Although this article does not document this John Carman's move to Lynn, it does show his Religious and group leader did.  There is no reason to believe John may not have moved also.  In fact to the contrary, we know that the records of Lynn record the name of John Carman even after our John Carman is known to have moved to Long Island.  So one can conclude that the other "man of Lynn" is the John Carman who arrived on the Plough.

   "In 1630 a small band of London merchants- 1, perhaps friends of Bachiler's son Nathaniel, formed a colonizing company, called the " Company of Husbandmen " and obtained from Sir Ferdinando Gorges, the great enemy to New England Puritanism, a patent to some 1600 square miles in his province of New England south of the river Sagadahock.

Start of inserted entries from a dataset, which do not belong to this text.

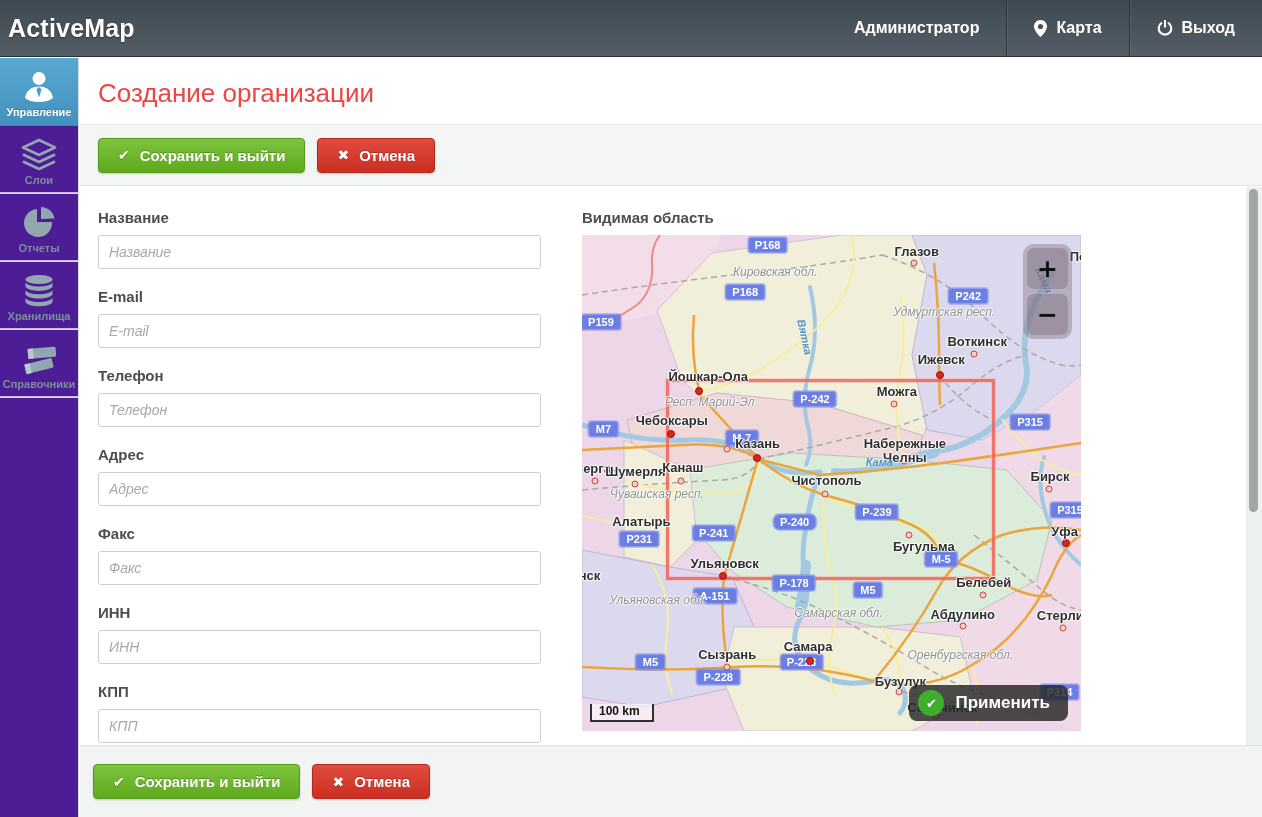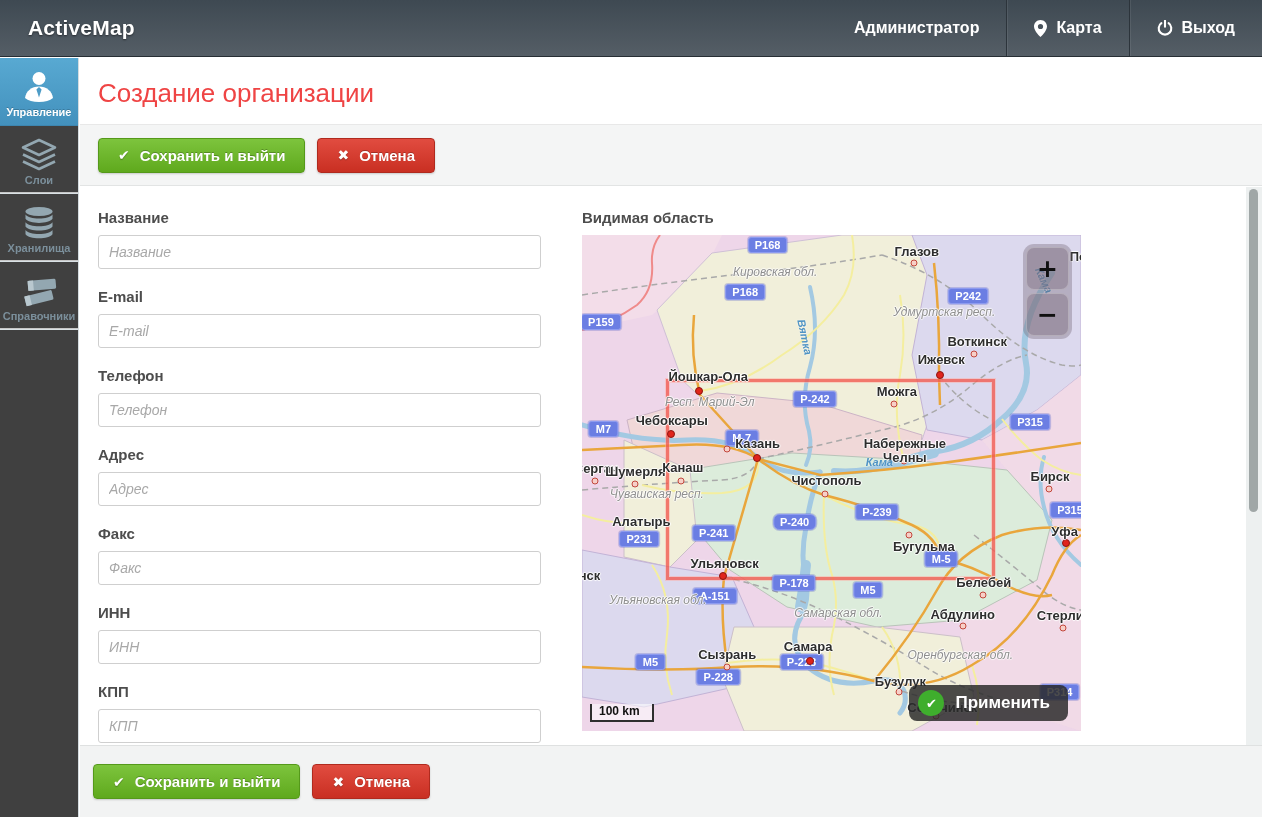"ActiveMap" .brand { font-size: 21px -> 25px; margin-left: 28px -> 8px }
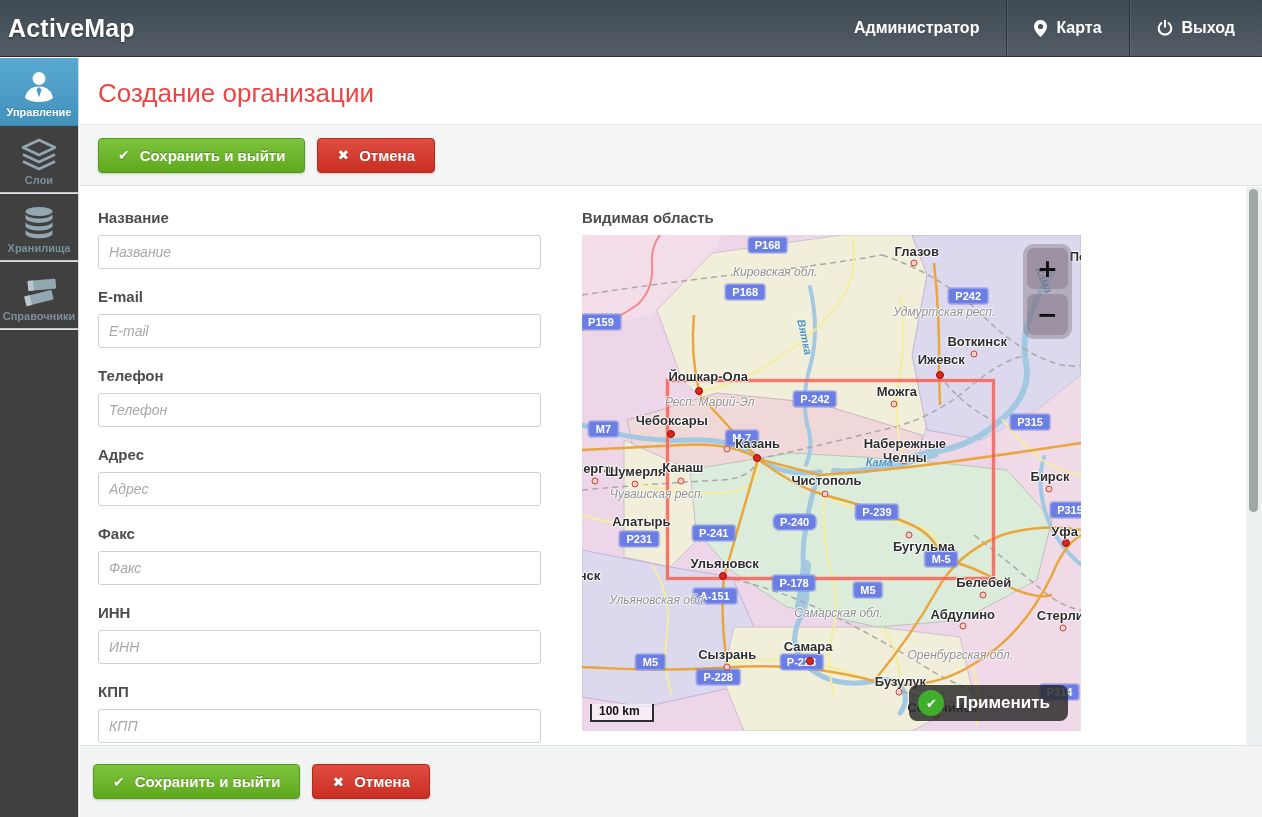"Управление" .sidebar { background: #404040 -> #4c1d95 }
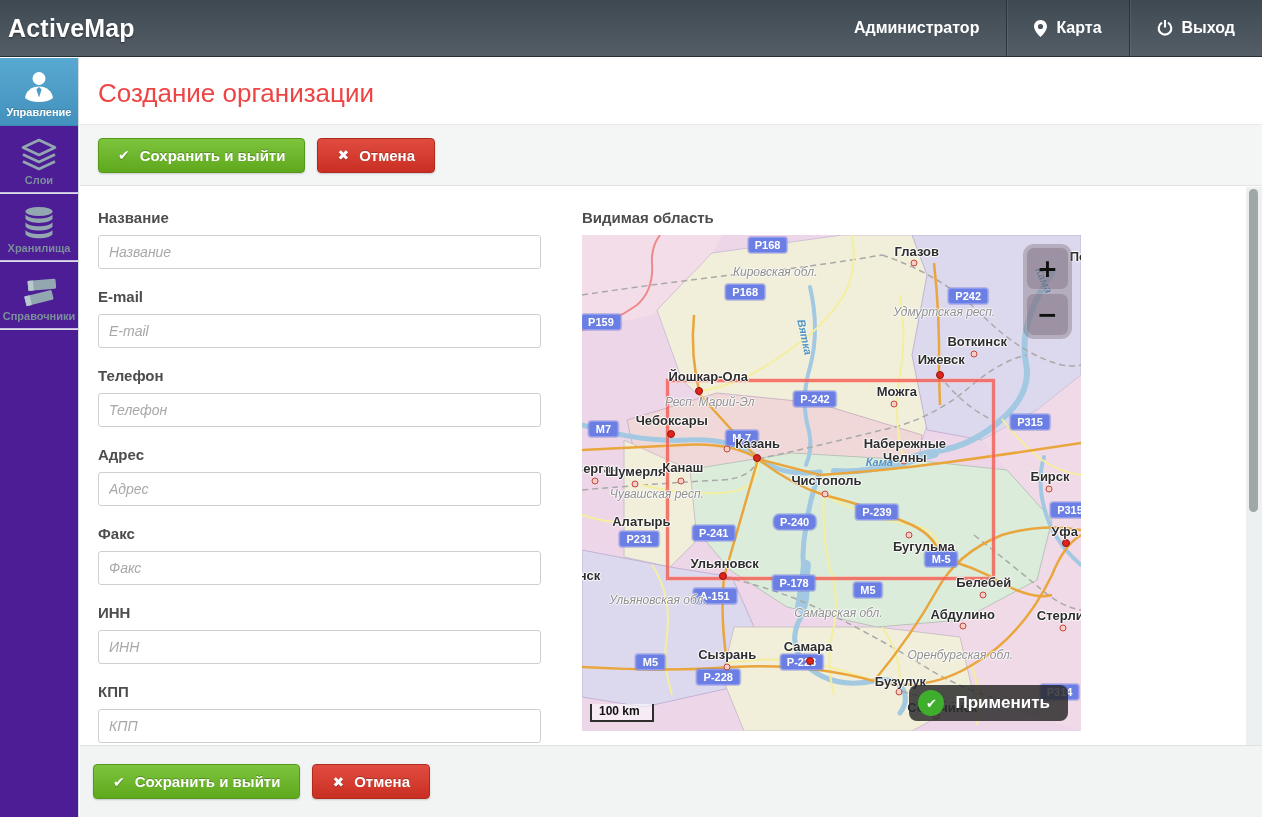"Отчеты" div.side-item { html: none -> <div> <div> <svg> <path></path> <path></path> </svg> </div> <div>Отчеты</div> </div> }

This Company of Husbandmen sent to America in the fall of 1630 a small ship called the "Plough, with a meager band of colonists to settle on their new patent, probably about where the present city of Portland stands.  The grant from Gorges seems to have conflicted with other grants, and the original patent is lost, so that we cannot exactly locate the land, which the Husbandmen thought embraced the seacoast from Cape Porpoise to Cape Elizabeth. 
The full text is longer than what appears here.